● **Instructions to follow**
All of the data below is to be repeated exactly, except for the pictures.

=-=-=-=-=

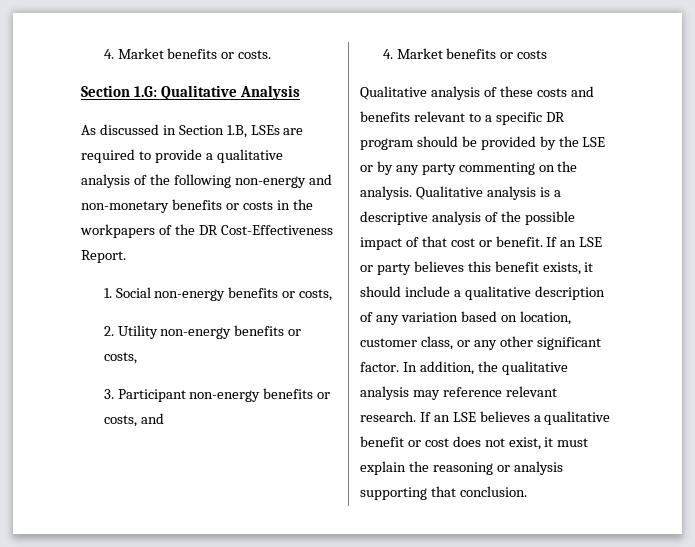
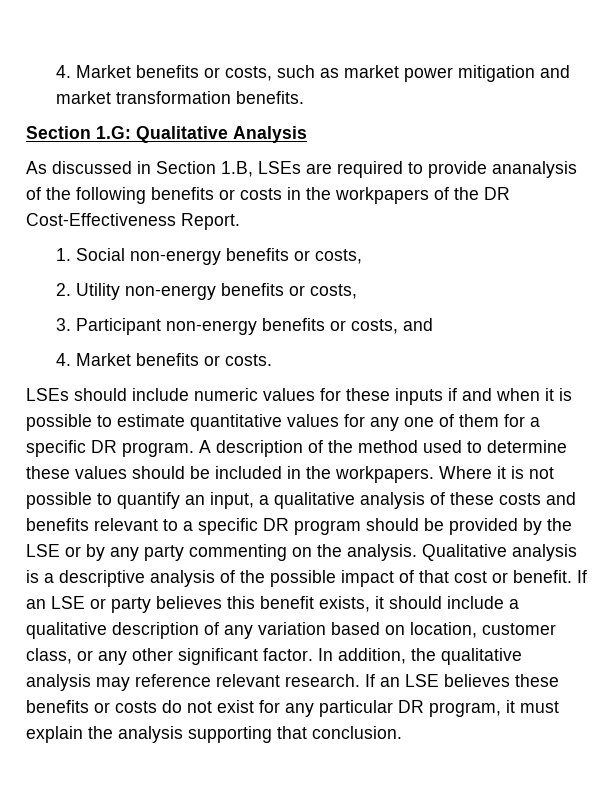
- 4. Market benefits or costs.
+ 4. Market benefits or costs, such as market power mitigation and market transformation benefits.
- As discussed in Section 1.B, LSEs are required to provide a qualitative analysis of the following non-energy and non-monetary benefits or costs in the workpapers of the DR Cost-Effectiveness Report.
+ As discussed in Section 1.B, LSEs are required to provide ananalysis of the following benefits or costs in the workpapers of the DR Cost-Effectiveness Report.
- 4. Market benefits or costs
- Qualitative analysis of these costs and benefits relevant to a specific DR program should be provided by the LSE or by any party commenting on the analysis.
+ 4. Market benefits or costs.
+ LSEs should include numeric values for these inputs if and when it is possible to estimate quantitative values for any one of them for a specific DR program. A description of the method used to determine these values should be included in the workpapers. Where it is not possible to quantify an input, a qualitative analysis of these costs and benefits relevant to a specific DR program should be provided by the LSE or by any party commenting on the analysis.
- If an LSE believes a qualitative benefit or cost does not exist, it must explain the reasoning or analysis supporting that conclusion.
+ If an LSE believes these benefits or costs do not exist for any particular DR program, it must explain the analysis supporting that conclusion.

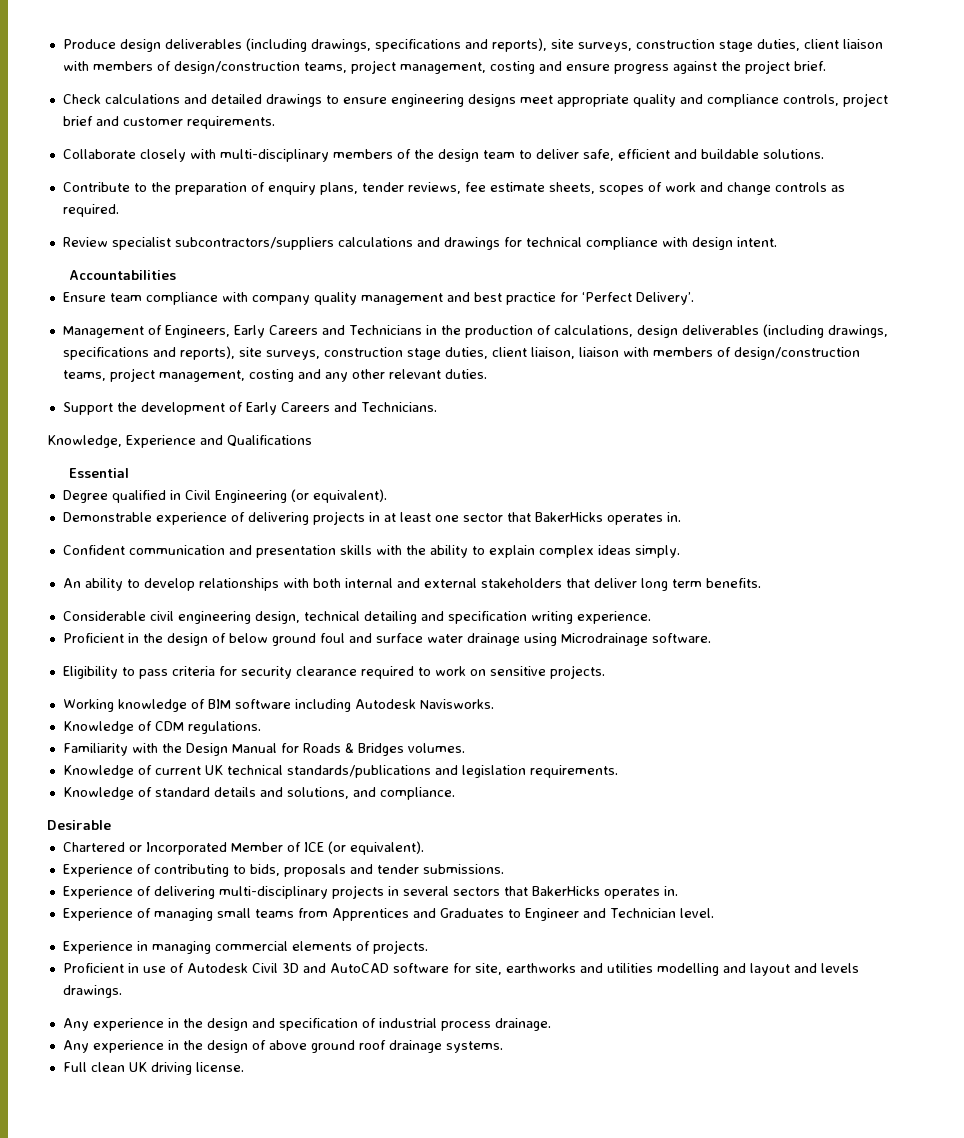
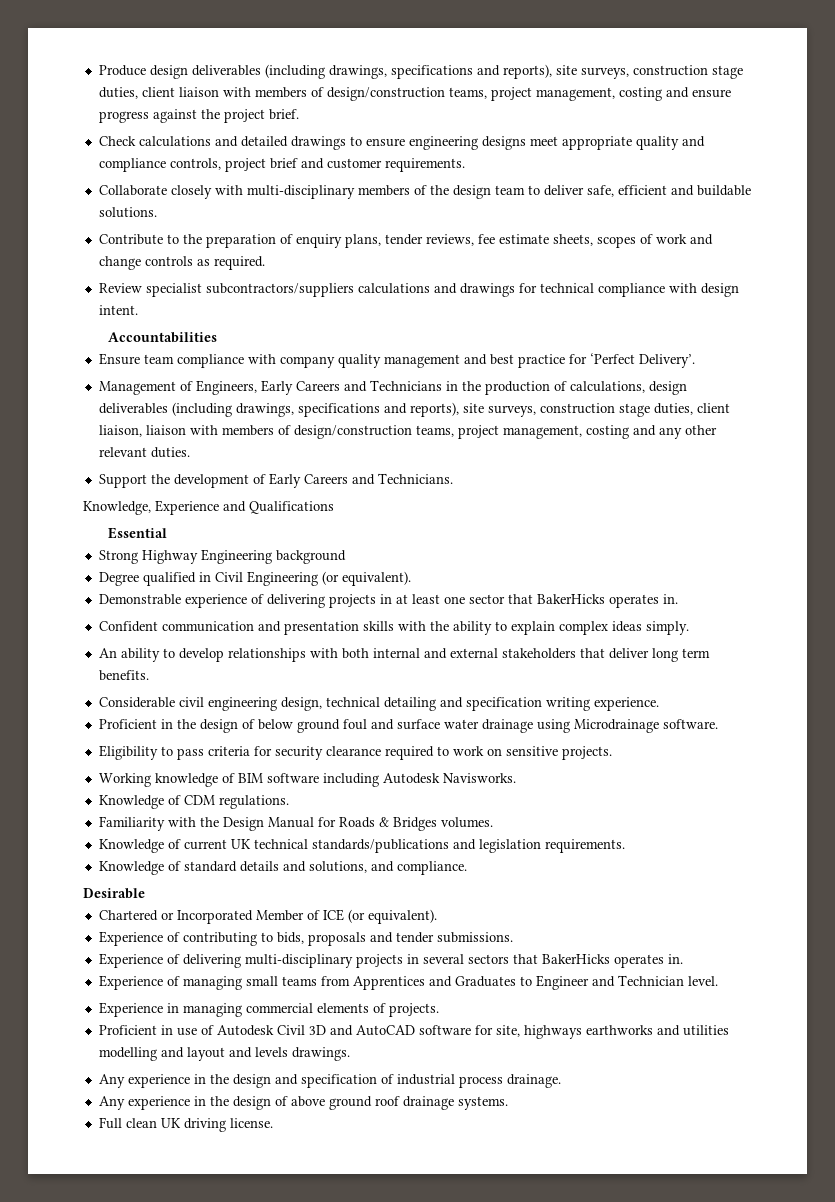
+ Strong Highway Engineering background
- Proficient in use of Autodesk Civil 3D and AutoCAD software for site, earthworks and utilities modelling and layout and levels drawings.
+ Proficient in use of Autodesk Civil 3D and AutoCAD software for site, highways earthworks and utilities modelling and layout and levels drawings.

=-=-=-=-=

● **Expected output**
- 4. Market benefits or costs.
+ 4. Market benefits or costs, such as market power mitigation and market transformation benefits.
- As discussed in Section 1.B, LSEs are required to provide a qualitative analysis of the following non-energy and non-monetary benefits or costs in the workpapers of the DR Cost-Effectiveness Report.
+ As discussed in Section 1.B, LSEs are required to provide ananalysis of the following benefits or costs in the workpapers of the DR Cost-Effectiveness Report.
- 4. Market benefits or costs
- Qualitative analysis of these costs and benefits relevant to a specific DR program should be provided by the LSE or by any party commenting on the analysis.
+ 4. Market benefits or costs.
+ LSEs should include numeric values for these inputs if and when it is possible to estimate quantitative values for any one of them for a specific DR program. A description of the method used to determine these values should be included in the workpapers. Where it is not possible to quantify an input, a qualitative analysis of these costs and benefits relevant to a specific DR program should be provided by the LSE or by any party commenting on the analysis.
- If an LSE believes a qualitative benefit or cost does not exist, it must explain the reasoning or analysis supporting that conclusion.
+ If an LSE believes these benefits or costs do not exist for any particular DR program, it must explain the analysis supporting that conclusion.

+ Strong Highway Engineering background
- Proficient in use of Autodesk Civil 3D and AutoCAD software for site, earthworks and utilities modelling and layout and levels drawings.
+ Proficient in use of Autodesk Civil 3D and AutoCAD software for site, highways earthworks and utilities modelling and layout and levels drawings.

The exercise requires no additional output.